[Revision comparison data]
|---|
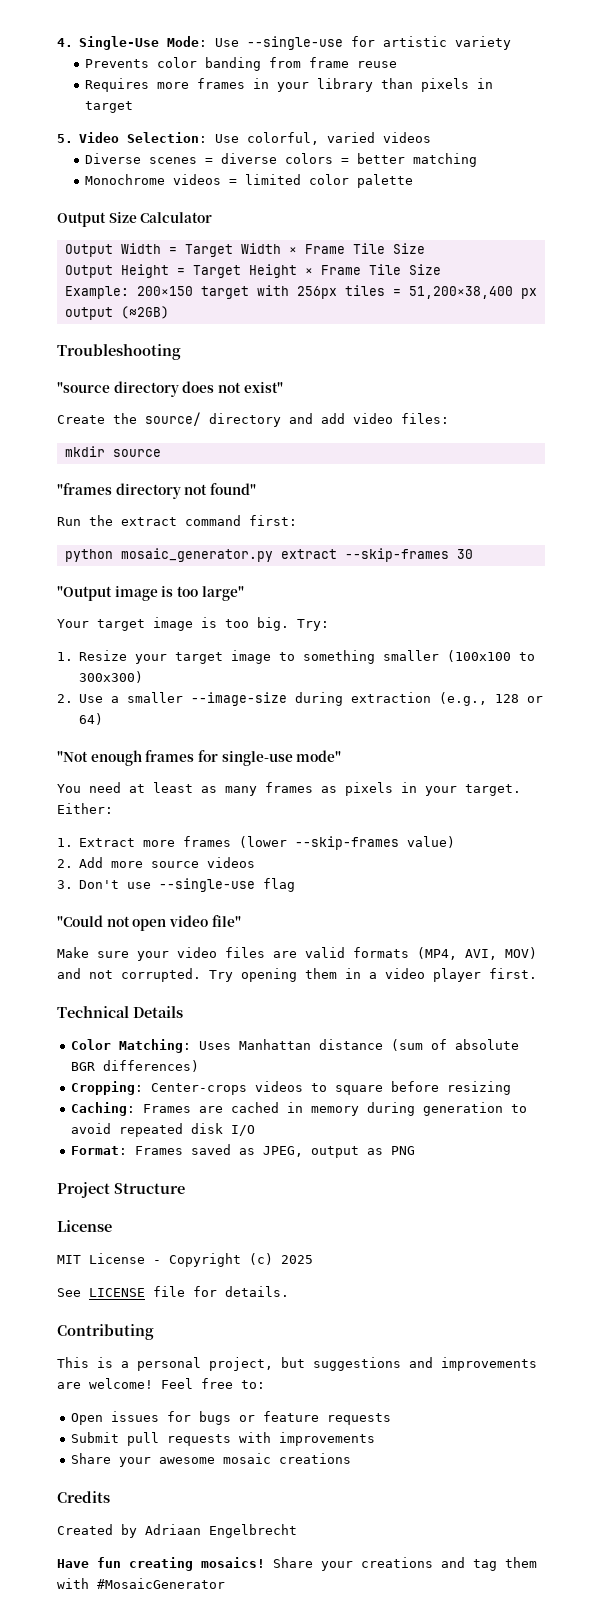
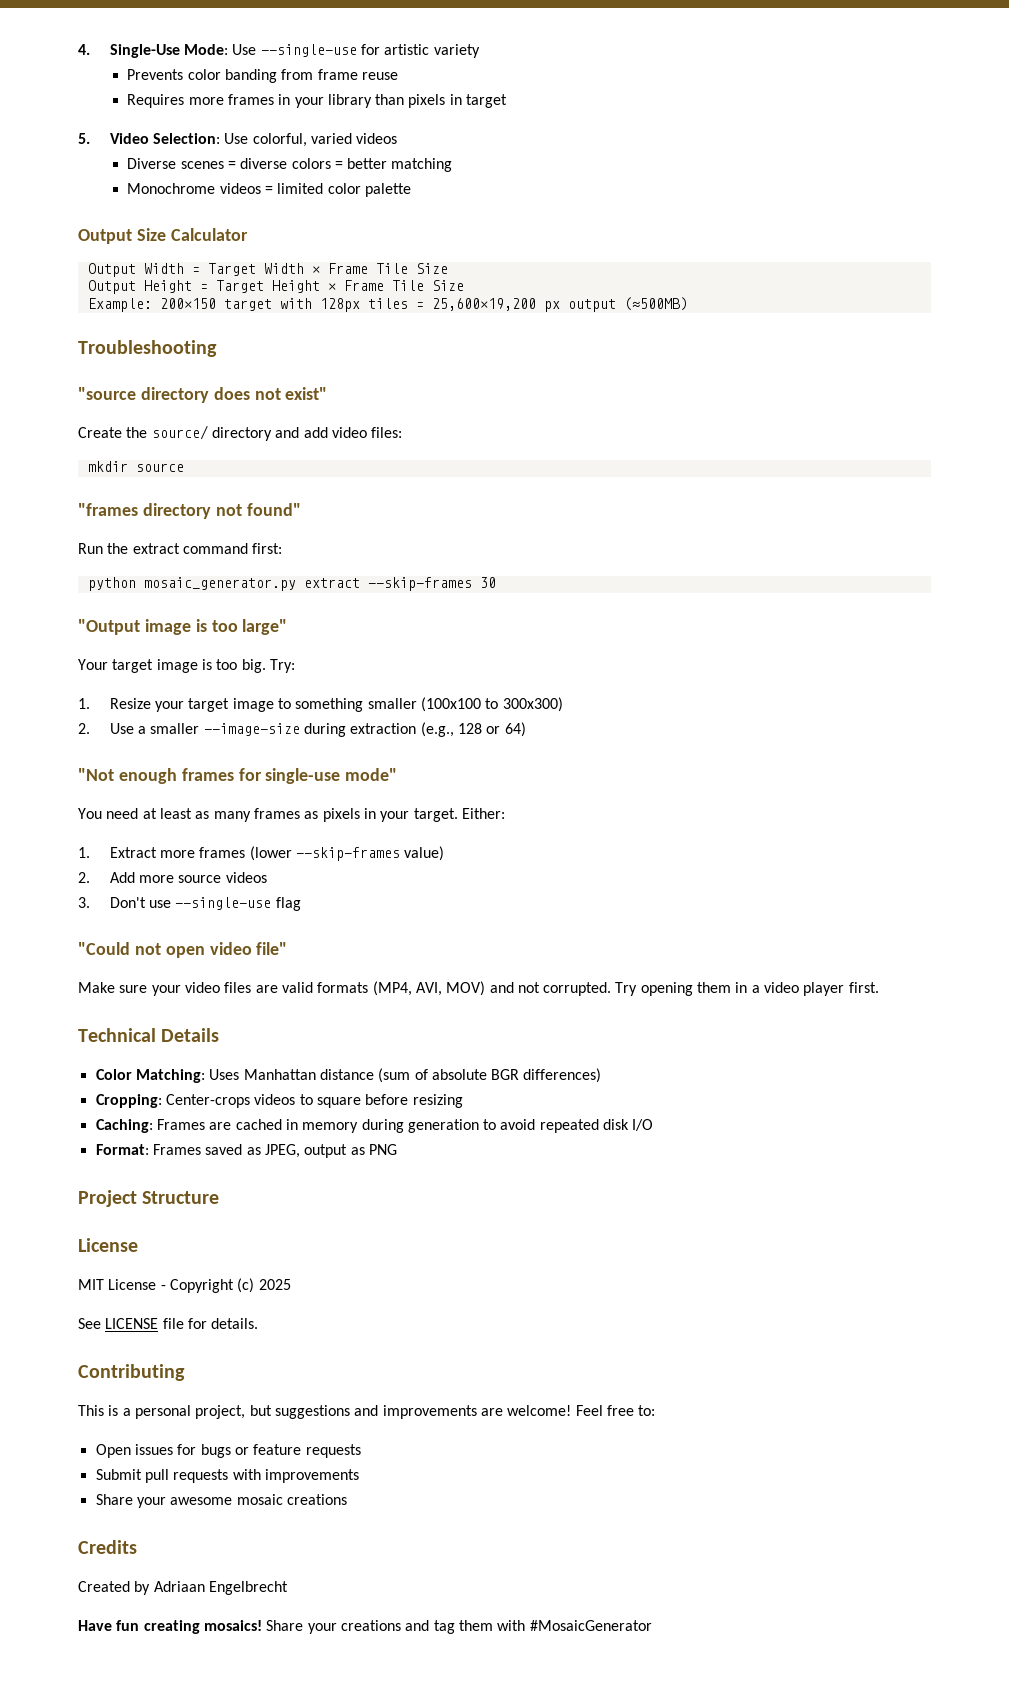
- Example: 200×150 target with 256px tiles = 51,200×38,400 px output (≈2GB)
+ Example: 200×150 target with 128px tiles = 25,600×19,200 px output (≈500MB)

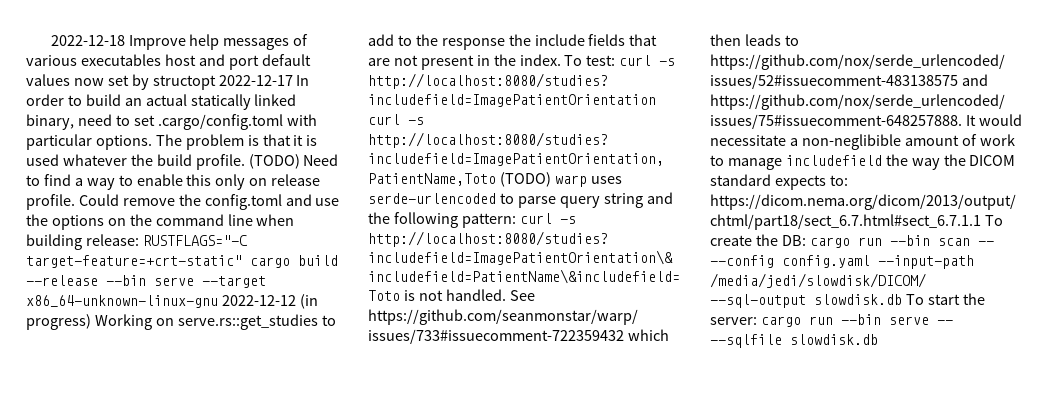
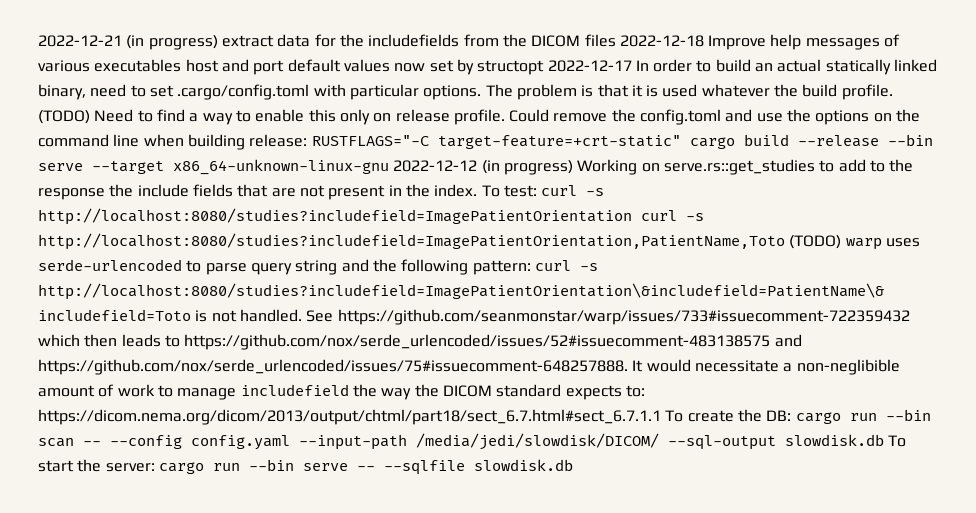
- 2022-12-18 Improve help messages of various executables host and port default values now set by structopt 2022-12-17 In order to build an actual statically linked binary, need to set .cargo/config.toml with particular options.
+ 2022-12-21 (in progress) extract data for the includefields from the DICOM files 2022-12-18 Improve help messages of various executables host and port default values now set by structopt 2022-12-17 In order to build an actual statically linked binary, need to set .cargo/config.toml with particular options.

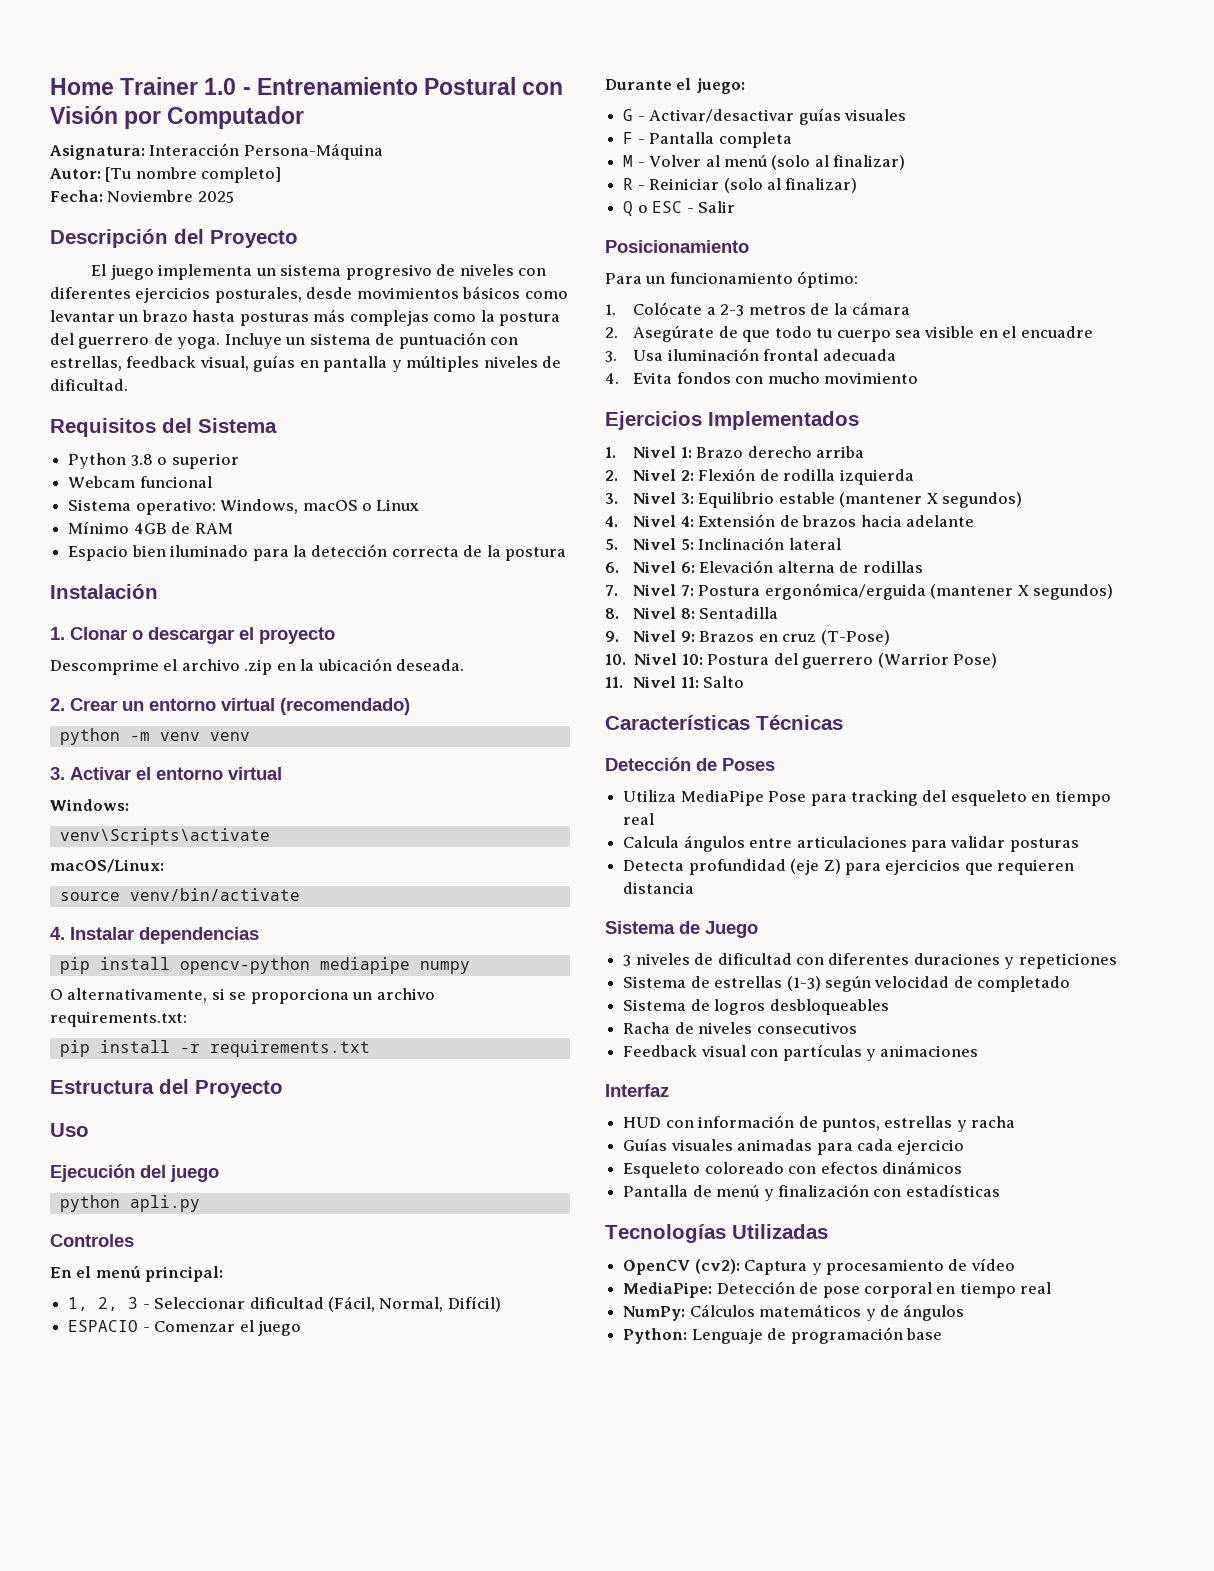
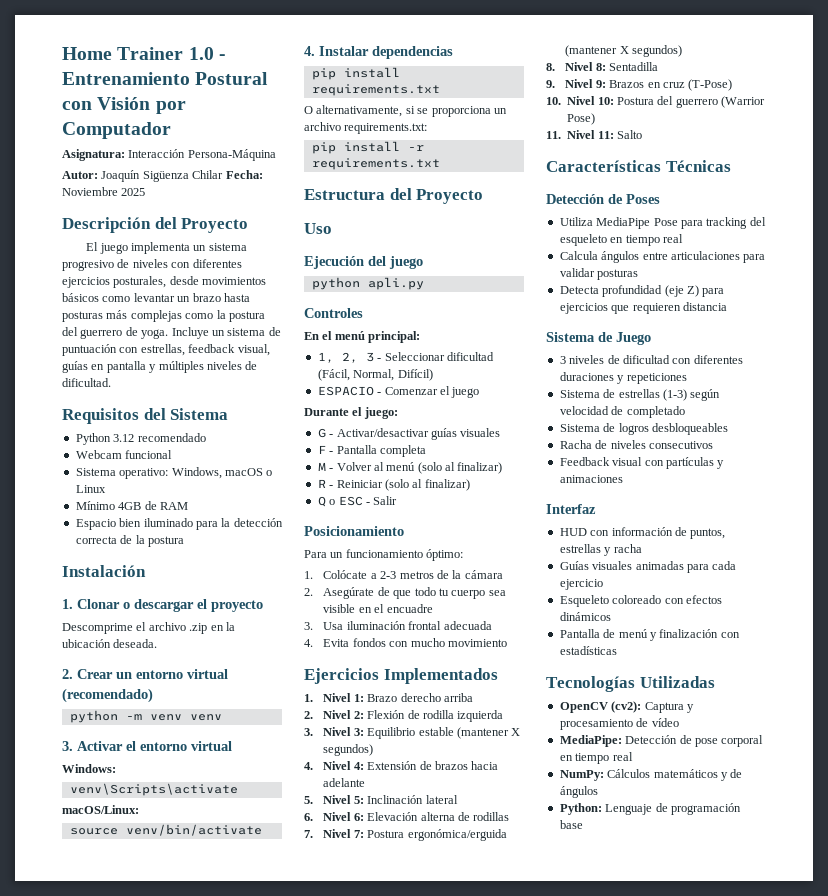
- Autor: [Tu nombre completo]
- Fecha: Noviembre 2025
+ Autor: Joaquín Sigüenza Chilar Fecha: Noviembre 2025
- Python 3.8 o superior
+ Python 3.12 recomendado
- pip install opencv-python mediapipe numpy
+ pip install requirements.txt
|---|
* **Task**
The finished copy should match the data above word for word and contain no pictures.

* **Written answer**
- Example: 200×150 target with 256px tiles = 51,200×38,400 px output (≈2GB)
+ Example: 200×150 target with 128px tiles = 25,600×19,200 px output (≈500MB)

- 2022-12-18 Improve help messages of various executables host and port default values now set by structopt 2022-12-17 In order to build an actual statically linked binary, need to set .cargo/config.toml with particular options.
+ 2022-12-21 (in progress) extract data for the includefields from the DICOM files 2022-12-18 Improve help messages of various executables host and port default values now set by structopt 2022-12-17 In order to build an actual statically linked binary, need to set .cargo/config.toml with particular options.

- Autor: [Tu nombre completo]
- Fecha: Noviembre 2025
+ Autor: Joaquín Sigüenza Chilar Fecha: Noviembre 2025
- Python 3.8 o superior
+ Python 3.12 recomendado
- pip install opencv-python mediapipe numpy
+ pip install requirements.txt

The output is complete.